- [WORK INSTRUCTIONS] Would you transcribe the records below exactly, omitting every picture?

===== SOURCE INFORMATION

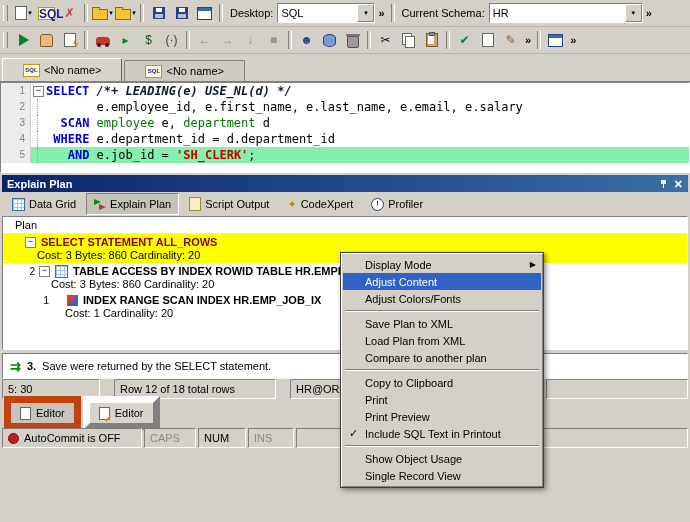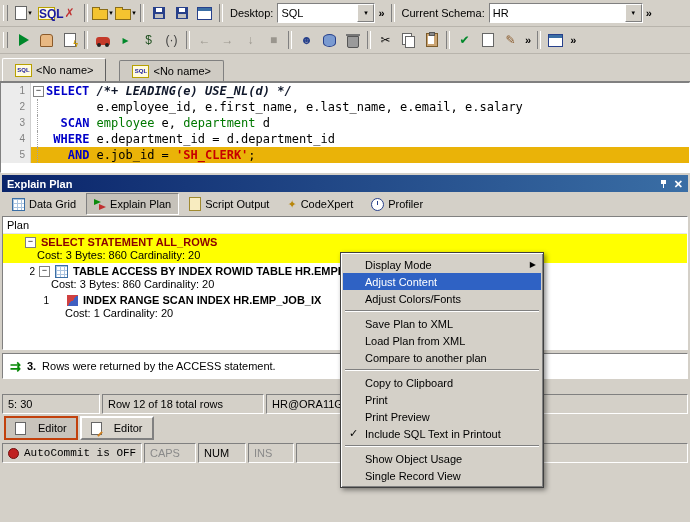"<No name>" .dtab { margin-right: 13px -> 2px; padding: 0 12px -> 0 20px }
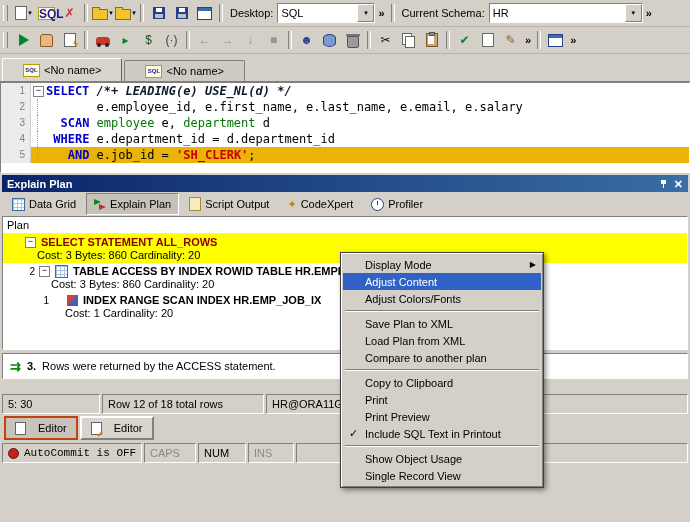"AND e.job_id = 'SH_CLERK';" .cline.hl .ctext,.cline.hl .fold { background: #eab308 -> #86efac }
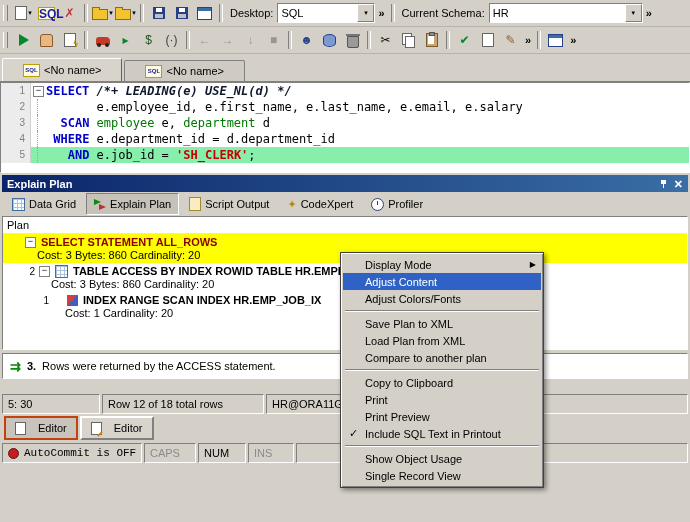"Plan" .plan-header { padding-left: 4px -> 12px }
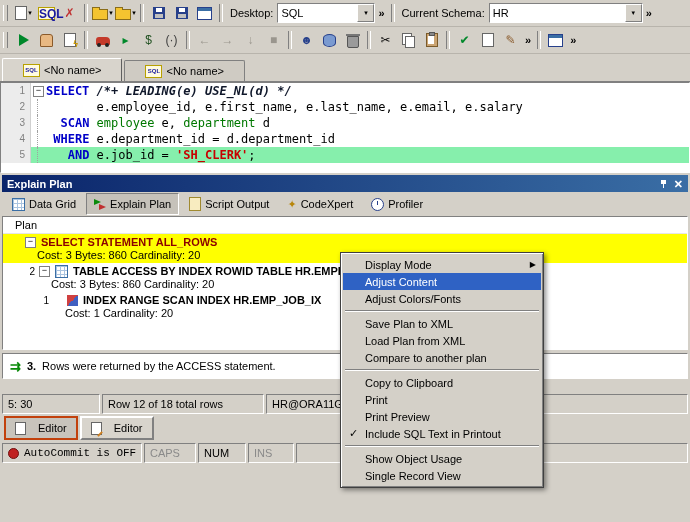"Rows were returned by the" span { text: Rows were returned by the ACCESS -> Save were returned by the SELECT }
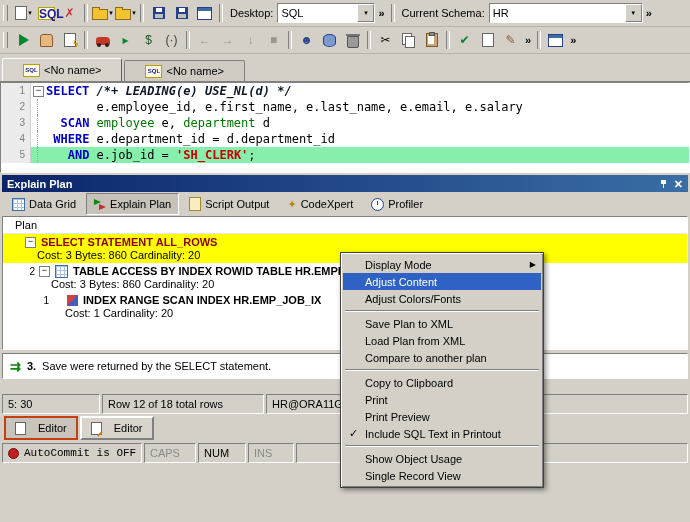"5: 30" .statusbar { gap: 2px -> 14px; margin-top: 15px -> 0 }
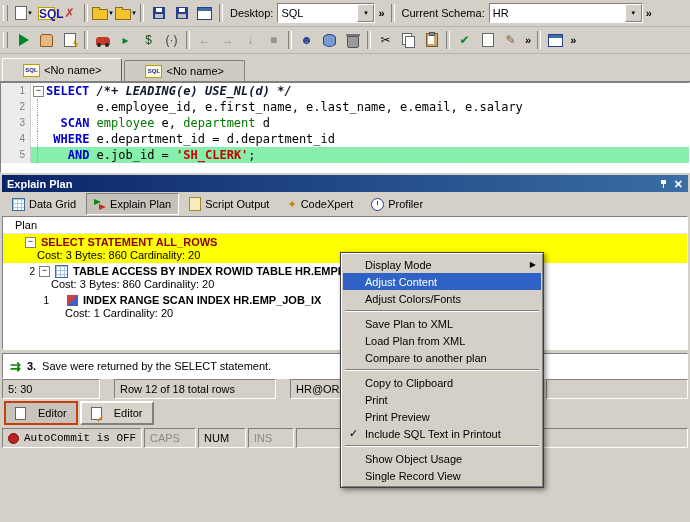"Editor" .etab { border: 2px solid #c2410c -> 7px solid #c2410c; gap: 12px -> 5px }
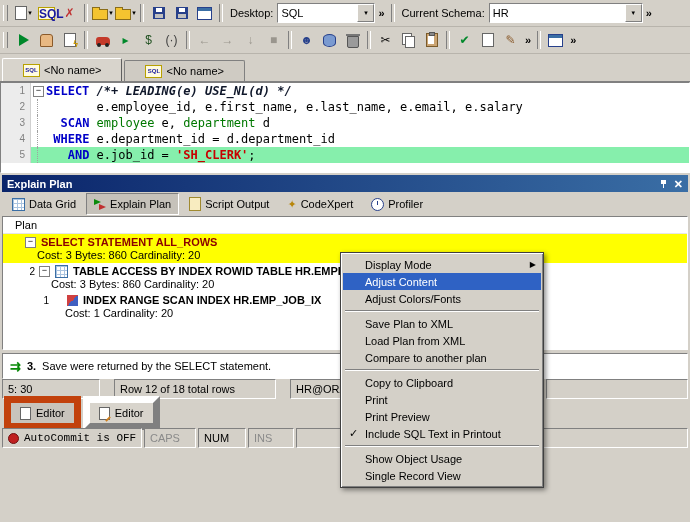"AutoCommit is OFF" div.sseg { font-family: Liberation Mono, monospace -> none }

==========

- [WRITTEN ANSWER]
"<No name>" .dtab { margin-right: 13px -> 2px; padding: 0 12px -> 0 20px }
"AND e.job_id = 'SH_CLERK';" .cline.hl .ctext,.cline.hl .fold { background: #eab308 -> #86efac }
"Plan" .plan-header { padding-left: 4px -> 12px }
"Rows were returned by the" span { text: Rows were returned by the ACCESS -> Save were returned by the SELECT }
"5: 30" .statusbar { gap: 2px -> 14px; margin-top: 15px -> 0 }
"Editor" .etab { border: 2px solid #c2410c -> 7px solid #c2410c; gap: 12px -> 5px }
"AutoCommit is OFF" div.sseg { font-family: Liberation Mono, monospace -> none }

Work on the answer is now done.